Learner Fit in Scaling Up Automated Writing Evaluation

Learner Fit in Scaling Up Automated Writing Evaluation

Elena Cotos, Sarah Huffman
DOI: 10.4018/ijcallt.2013070105
(Individual Articles)
No Current Special Offers


Valid evaluations of automated writing evaluation (AWE) design, development, and implementation should integrate the learners’ perspective in order to ensure the attainment of desired outcomes. This paper explores the learner fit quality of the Research Writing Tutor (RWT), an emerging AWE tool tested with L2 writers at an early stage of its development. Employing a mixed-methods approach, the authors sought to answer questions regarding the nature of learners’ interactional modifications with RWT and their perceptions of appropriateness of its feedback about the communicative effectiveness of research article Introductions discourse. The findings reveal that RWT’s move, step, and sentence-level feedback provides various opportunities for learners to engage with the revision task at a useful level of difficulty and to stimulate interaction appropriate to their individual characteristics.
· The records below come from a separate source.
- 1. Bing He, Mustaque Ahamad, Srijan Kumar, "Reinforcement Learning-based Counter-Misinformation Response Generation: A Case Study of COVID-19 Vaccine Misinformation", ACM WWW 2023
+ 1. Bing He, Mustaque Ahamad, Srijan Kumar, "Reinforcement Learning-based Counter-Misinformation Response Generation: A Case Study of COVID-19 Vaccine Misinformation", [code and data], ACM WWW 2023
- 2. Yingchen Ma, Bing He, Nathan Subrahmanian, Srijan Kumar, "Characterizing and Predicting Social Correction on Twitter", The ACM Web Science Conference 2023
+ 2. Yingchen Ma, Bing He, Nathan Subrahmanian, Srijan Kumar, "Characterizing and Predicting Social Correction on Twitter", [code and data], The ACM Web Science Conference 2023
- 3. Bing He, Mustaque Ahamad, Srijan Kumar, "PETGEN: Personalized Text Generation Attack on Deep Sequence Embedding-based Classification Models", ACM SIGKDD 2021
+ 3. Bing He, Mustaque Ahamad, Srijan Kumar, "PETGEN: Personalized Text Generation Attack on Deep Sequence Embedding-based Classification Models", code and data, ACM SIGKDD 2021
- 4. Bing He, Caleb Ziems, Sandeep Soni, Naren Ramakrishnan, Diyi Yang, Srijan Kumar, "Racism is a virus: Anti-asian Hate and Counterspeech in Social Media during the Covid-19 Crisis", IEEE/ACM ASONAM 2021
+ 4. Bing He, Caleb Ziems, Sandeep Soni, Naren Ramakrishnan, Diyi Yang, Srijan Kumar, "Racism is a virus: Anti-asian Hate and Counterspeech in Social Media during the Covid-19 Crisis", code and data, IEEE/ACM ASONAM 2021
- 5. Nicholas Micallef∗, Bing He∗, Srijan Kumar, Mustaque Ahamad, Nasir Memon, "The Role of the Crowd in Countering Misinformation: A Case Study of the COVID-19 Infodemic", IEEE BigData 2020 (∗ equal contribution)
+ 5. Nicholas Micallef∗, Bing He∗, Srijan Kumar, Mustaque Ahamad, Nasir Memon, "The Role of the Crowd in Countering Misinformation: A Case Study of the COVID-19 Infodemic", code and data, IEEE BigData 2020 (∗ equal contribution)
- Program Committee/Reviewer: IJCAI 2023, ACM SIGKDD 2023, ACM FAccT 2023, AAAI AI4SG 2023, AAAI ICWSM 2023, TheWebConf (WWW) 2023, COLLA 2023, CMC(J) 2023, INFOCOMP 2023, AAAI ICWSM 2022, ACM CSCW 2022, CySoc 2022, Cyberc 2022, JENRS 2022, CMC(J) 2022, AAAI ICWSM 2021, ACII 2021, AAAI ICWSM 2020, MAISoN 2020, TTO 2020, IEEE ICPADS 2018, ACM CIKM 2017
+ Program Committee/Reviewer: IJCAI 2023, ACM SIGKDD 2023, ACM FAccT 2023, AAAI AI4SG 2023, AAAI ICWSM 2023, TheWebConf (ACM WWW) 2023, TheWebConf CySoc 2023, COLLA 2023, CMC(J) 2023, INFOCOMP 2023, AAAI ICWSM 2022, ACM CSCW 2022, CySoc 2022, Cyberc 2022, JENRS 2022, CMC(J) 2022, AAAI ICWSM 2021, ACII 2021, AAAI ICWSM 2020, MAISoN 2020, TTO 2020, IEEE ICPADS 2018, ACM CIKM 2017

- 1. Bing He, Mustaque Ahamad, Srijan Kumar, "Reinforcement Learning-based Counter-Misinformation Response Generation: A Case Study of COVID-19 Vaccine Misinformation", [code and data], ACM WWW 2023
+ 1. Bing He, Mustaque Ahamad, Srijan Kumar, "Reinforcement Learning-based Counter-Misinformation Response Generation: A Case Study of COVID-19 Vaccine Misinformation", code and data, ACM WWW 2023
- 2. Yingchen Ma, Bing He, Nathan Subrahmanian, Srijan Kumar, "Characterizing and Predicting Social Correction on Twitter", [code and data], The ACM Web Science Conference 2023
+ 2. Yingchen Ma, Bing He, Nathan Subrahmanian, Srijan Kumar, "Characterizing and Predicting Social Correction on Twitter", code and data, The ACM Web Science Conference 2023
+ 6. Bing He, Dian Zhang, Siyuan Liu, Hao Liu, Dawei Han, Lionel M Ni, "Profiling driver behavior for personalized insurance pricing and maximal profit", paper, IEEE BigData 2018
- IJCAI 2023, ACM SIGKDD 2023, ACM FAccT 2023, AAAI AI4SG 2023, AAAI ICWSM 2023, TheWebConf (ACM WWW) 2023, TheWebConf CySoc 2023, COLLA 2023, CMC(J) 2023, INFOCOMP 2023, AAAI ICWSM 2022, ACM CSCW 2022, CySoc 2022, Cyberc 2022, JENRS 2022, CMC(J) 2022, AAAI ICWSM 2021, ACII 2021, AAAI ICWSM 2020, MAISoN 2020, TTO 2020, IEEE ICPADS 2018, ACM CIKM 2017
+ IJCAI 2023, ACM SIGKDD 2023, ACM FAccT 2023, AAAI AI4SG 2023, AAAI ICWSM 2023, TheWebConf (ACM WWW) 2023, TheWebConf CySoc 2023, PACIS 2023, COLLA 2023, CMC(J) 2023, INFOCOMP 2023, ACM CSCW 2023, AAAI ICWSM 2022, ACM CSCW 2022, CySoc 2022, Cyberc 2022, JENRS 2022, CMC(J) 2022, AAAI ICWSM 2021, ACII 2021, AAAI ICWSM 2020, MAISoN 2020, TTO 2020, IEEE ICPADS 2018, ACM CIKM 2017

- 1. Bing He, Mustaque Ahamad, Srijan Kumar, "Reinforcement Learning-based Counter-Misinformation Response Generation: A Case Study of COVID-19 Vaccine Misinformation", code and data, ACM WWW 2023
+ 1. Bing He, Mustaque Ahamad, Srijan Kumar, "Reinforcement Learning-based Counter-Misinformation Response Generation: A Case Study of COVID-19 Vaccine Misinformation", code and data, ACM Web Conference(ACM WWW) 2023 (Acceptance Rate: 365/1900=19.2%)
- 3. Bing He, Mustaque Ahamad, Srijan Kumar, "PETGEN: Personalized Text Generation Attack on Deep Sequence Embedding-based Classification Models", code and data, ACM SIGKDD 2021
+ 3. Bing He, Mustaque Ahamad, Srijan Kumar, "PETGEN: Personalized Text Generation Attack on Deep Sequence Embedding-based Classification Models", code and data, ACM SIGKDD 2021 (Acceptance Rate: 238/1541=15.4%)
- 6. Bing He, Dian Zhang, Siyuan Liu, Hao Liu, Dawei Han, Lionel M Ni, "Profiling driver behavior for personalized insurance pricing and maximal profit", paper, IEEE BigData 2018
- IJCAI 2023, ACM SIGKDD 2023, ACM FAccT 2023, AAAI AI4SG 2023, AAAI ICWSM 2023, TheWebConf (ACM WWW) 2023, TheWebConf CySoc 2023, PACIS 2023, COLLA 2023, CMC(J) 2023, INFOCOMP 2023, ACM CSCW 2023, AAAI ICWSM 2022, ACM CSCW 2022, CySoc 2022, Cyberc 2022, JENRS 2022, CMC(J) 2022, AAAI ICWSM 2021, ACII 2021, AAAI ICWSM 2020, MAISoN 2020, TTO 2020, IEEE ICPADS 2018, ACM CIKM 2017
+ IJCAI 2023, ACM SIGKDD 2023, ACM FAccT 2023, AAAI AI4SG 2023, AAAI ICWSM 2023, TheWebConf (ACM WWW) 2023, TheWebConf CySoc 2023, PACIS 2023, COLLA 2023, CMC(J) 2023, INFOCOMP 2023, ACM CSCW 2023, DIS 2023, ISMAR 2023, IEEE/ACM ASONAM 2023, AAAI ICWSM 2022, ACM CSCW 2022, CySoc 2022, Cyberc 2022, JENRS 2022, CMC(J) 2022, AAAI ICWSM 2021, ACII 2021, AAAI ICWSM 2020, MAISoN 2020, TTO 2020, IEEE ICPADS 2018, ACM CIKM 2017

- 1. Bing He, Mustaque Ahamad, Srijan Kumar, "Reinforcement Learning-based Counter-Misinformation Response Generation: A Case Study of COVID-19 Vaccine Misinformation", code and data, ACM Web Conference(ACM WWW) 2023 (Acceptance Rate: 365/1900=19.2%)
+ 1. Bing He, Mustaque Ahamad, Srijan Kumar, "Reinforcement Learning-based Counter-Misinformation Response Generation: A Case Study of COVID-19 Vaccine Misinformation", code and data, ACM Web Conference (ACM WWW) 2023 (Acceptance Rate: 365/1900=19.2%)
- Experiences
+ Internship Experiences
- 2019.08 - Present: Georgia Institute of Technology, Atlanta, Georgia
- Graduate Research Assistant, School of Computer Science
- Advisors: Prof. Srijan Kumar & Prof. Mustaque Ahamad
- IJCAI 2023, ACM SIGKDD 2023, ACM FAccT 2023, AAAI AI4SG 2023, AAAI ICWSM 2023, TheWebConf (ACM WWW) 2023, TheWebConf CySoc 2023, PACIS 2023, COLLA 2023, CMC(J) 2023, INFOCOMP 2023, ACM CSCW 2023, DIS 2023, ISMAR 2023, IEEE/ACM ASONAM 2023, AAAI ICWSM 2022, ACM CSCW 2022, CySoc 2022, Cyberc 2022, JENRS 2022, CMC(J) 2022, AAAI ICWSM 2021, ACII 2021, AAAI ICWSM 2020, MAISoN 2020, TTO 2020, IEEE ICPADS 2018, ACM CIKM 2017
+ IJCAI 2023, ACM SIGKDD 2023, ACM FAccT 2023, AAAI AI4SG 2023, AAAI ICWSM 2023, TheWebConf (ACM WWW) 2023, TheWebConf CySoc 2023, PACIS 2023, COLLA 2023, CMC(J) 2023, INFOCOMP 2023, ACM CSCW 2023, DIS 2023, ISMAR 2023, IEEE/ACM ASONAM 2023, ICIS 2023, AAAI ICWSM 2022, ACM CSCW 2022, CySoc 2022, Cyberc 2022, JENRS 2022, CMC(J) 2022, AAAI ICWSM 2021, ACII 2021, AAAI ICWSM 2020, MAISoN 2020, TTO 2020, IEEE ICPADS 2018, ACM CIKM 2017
The authors also discuss insights about usefulness, user-friendliness, and trust as important concepts inherent to appropriateness.
Article Preview


Since its beginnings over fifty years ago, Automated Writing Evaluation (AWE) has gained increased popularity as well-considerable technological advancement. Early AWE software, developed to reduce teachers’ workload by automating the scoring of student essays, analyzed the quality of texts by examining language at the surface level (Page, 2003). Modern day AWE software, such as Criterion (Educational Testing Service), MY Access! (Vantage Learning), and Intelligent Essay Assessor (Pearson Knowledge Technologies), employ natural language processing techniques to enable more complex analyses of writing for performance-specific feedback. These products’ scoring and feedback affordances are promoted as being capable of meeting the needs of L2 learners, writing teachers, and institutional administrators.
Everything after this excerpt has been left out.